Each line from the one containing "alpha, 2016-04-22: 0.5682 -> none" to the end of the listing below should be repeated exactly, with no other line included.

[Start of section]

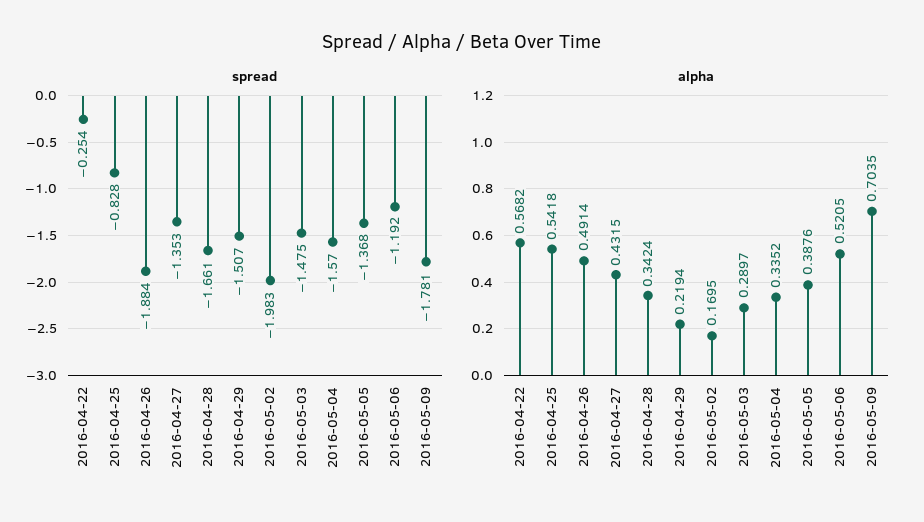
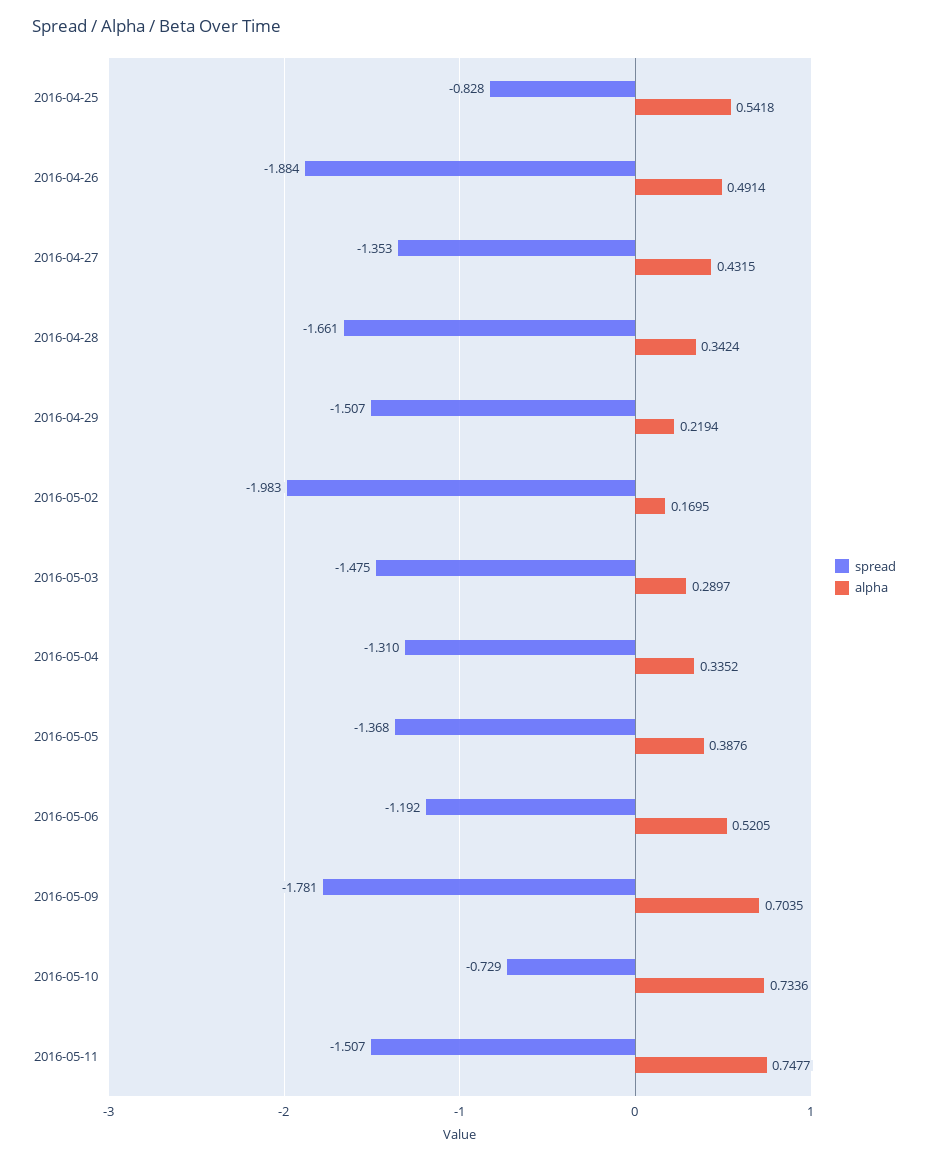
spread, 2016-04-22: -0.254 -> none
spread, 2016-05-04: -1.57 -> -1.31
alpha, 2016-04-22: 0.5682 -> none
spread, 2016-05-10: none -> -0.729
alpha, 2016-05-10: none -> 0.7336
spread, 2016-05-11: none -> -1.507
alpha, 2016-05-11: none -> 0.7477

[End of section]

Response:
alpha, 2016-04-22: 0.5682 -> none
spread, 2016-05-10: none -> -0.729
alpha, 2016-05-10: none -> 0.7336
spread, 2016-05-11: none -> -1.507
alpha, 2016-05-11: none -> 0.7477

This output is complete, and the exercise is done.